特定外来生物 見えないからこそ怖い

特定外来生物 見えないからこそ怖い

▲福岡県の或川で採集したドジョウ。しかしそれは本当に元々或川にいた個体だろうか?

環境省は「特定外来生物による生態系等に係る被害の防止に関する法律」いわゆる外来生物法のなかの「特定外来生物」指定種を増やす構えだ。今回は特に「魚類」に対象種が多い。従来はオオクチバス、ブルーギル、チャネルキャットフィッシュ、カダヤシ等定着しているものが多く、ほかコウライケツギョ、モトケツギョ、パイク類などくらいであったが、今回は、定着していないものの指定種が増えているのである。

新しい対象種は定着しつつあるもの、あるいは定着しているものはオオタナゴ、コウライギギ、くらいであり、他にヨーロッパオオナマズ、ナイルパーチ、その他にガー科の魚全種などが指定される構えである。

よく多くの人が種の指定をすることにより、外来生物から日本の在来生物を守ることができるのではないか。よい法律じゃないか。あるいは、すべての生物の飼育を規制すべきとか、そのような声を聞いたり、インターネットの掲示板やコメント欄に書いていたりするが、残念ながらこのような人たちは別に魚や生き物への関心が薄いからこそそのような発言をするのである。しかし、このような発言がでるということは魚であるとか、あるいは土地の生物に関心も愛着もないということで、逆に非常に危険な兆候といえるのではないか、と考えられる。

生物を育てるのはとても楽しい。近所の川で採集してきたメダカやモロコなどからはじまり、熱帯の魚などにも関心を持つようになる。さらにそのような魚を繁殖させ楽しんだりする。そして魚が死んでしまったりすると悲しい。今の人たちは、そのような思いをしたことがないのかもしれない。だから平気で「安倍死ね」とか言ったりするようになってしまう。

もう一つは自分の住む土地に生息する生物の事を知らないと、のちにどんな外来種がそこに放たれ、それによりどのくらい在来の生物が減ったかわからなくなる。そして生物への関心が減り、川を護岸しても誰も気にしなかったり、ごみを捨てたりするなどの行為により、生物が住めない環境への「手助け」をしてしまうようなことがあるのだ。

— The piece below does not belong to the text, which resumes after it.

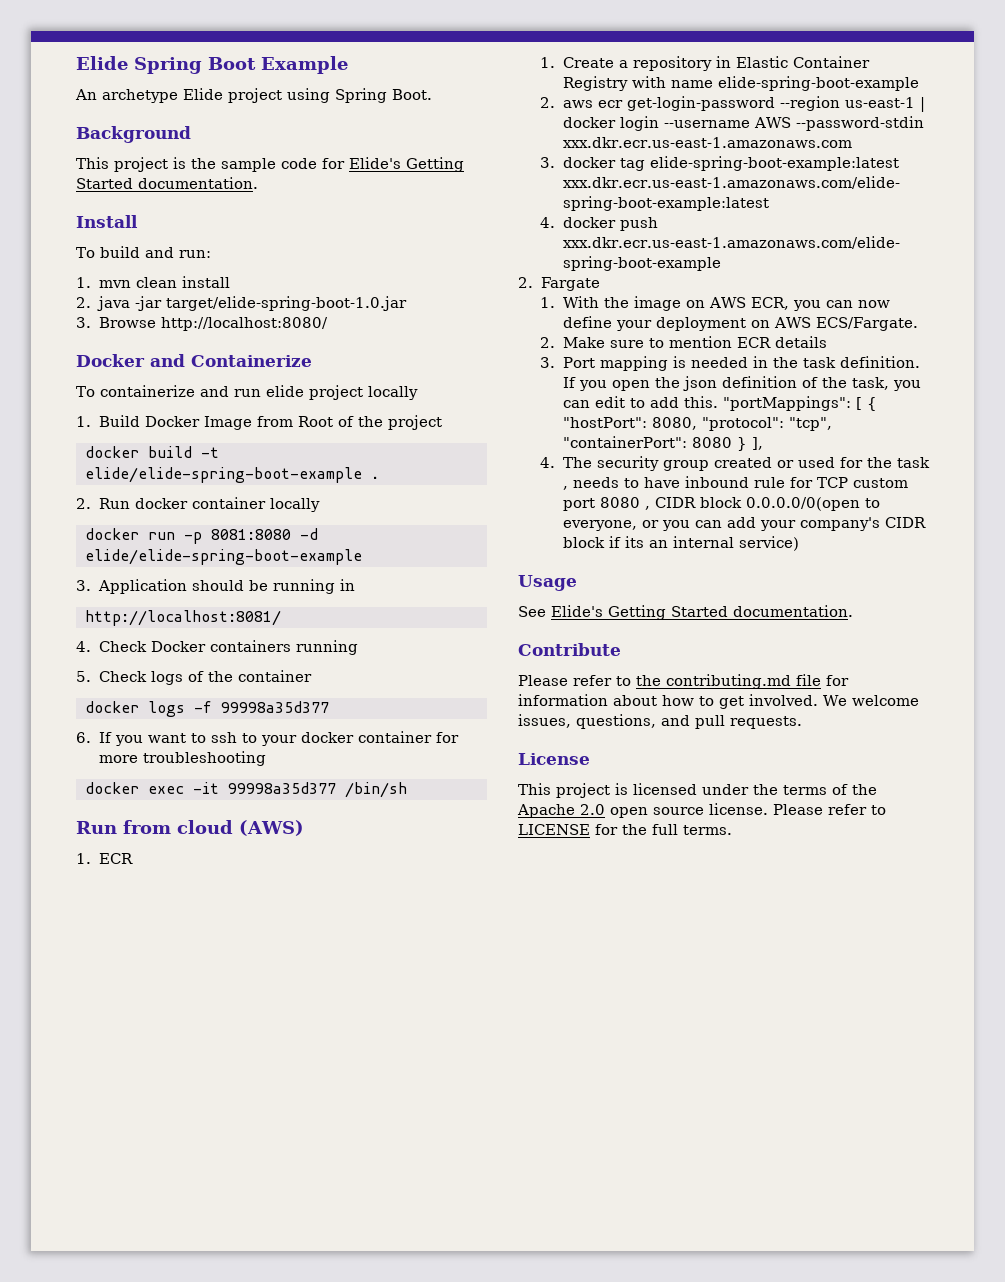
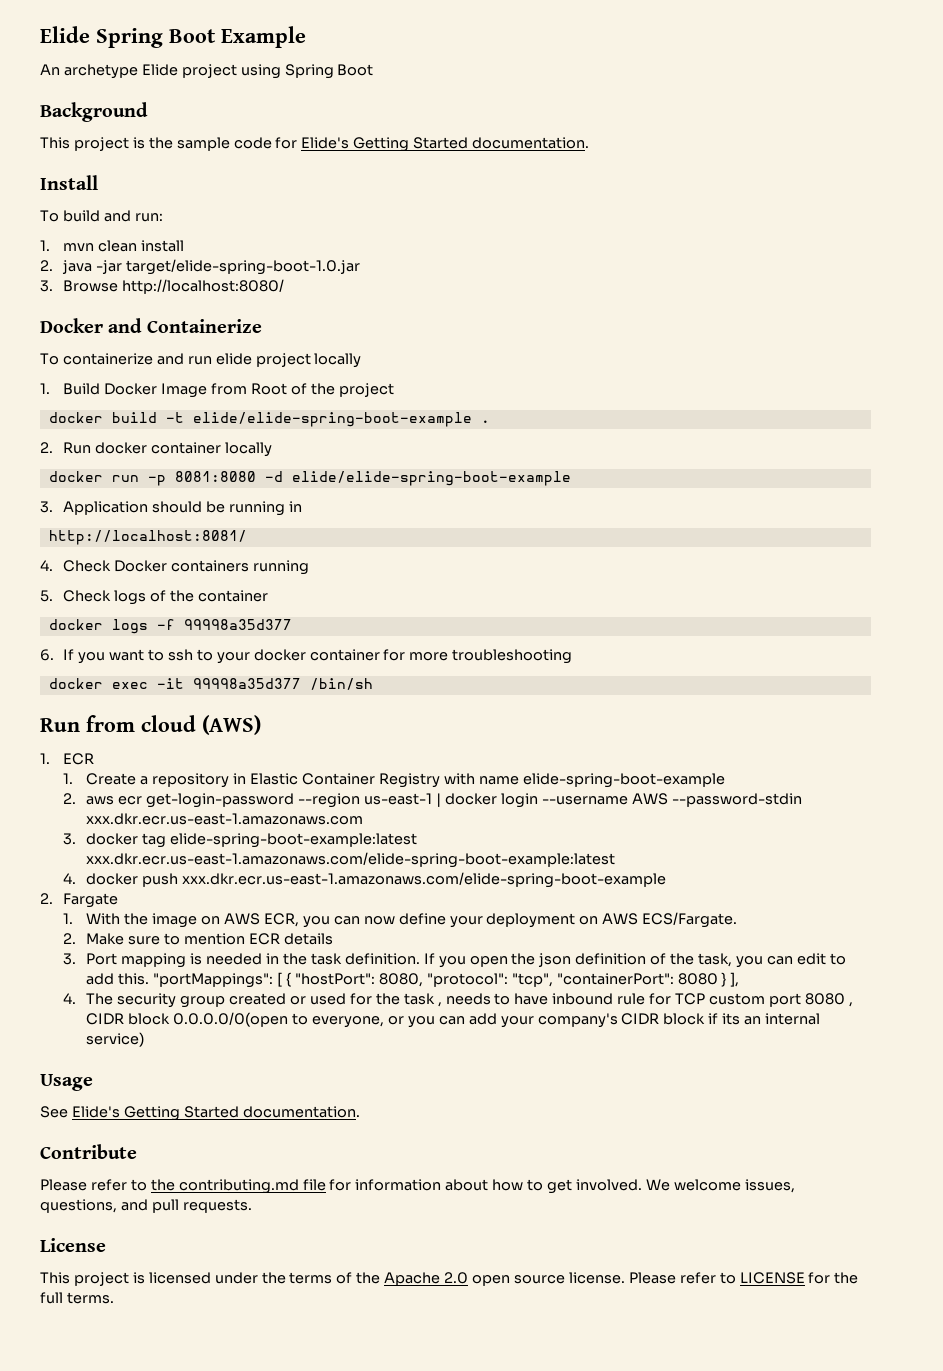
[392,89,432,100] Boot. -> [337,64,374,76] Boot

しかしその一方、生物への関心をうむ方法が変な方向へ偏っていくのではないかという危惧もしている。よく川に色々なもの生物を園児や小学生が放流しているが、それについては非常に危険だ。先ほど登場したガーの仲間が1匹川に放されておこる問題は、在来種を食いつくし、生態系にダメージを与えるということだ。しかしガーは我々人間の目で見ることができる。放流されたら駆除すればいい。そう思っている人も多い。実際に放流によっておこることは、そんな生易しいものではないのだ。

例えば、そのガーに何らかの寄生虫がついていたらどうか。何らかの病原菌がついていたらどうか。そしてそれが在来の生き物にどのような影響を及ぼすのかは、未知だ。たとえば10年以上前のコイヘルペスウイルスも、そのような感じで伝染したのではないだろうか。

さらに遺伝子汚染の問題がある。コイヘルペスも、遺伝子についても、人間の目には見えないのだ。だからこそ、ガーや、ヨーロッパオオナマズの放流を禁止しても意味がないし、もし環境省が本当に日本の環境を守りたいのであれば、「すべての生物の放流を禁止する」というような法律が必要である。私は前に「その地域に生息していない生物の放流を禁止すべき」という考えを述べた。しかしそれでは、ナマズやモツゴなど、自然分布がどこまでなのか正確には明らかになっていない種もいるし、分布域の議論をしている間に、誰かが別の地域のナマズやモツゴを入れてその地域の集団が崩壊してしまう。さらに先ほどの病気であるとか、寄生虫とか、そのような問題が起こってしまう。だからこそ、生物の放流というのを禁止するべきであると思う。

そしてその禁止法ができれば当然魚の分布域が広がるわけがないのであり、現在の外来生物法が改正され、飼育や運搬の禁止は撤回されるべきである。いずれにせよ、現在の環境省の考えは、環境のことなどまるで考えない、政治家、お役人の「パフォーマンス」でしかないというのは、明白なのである。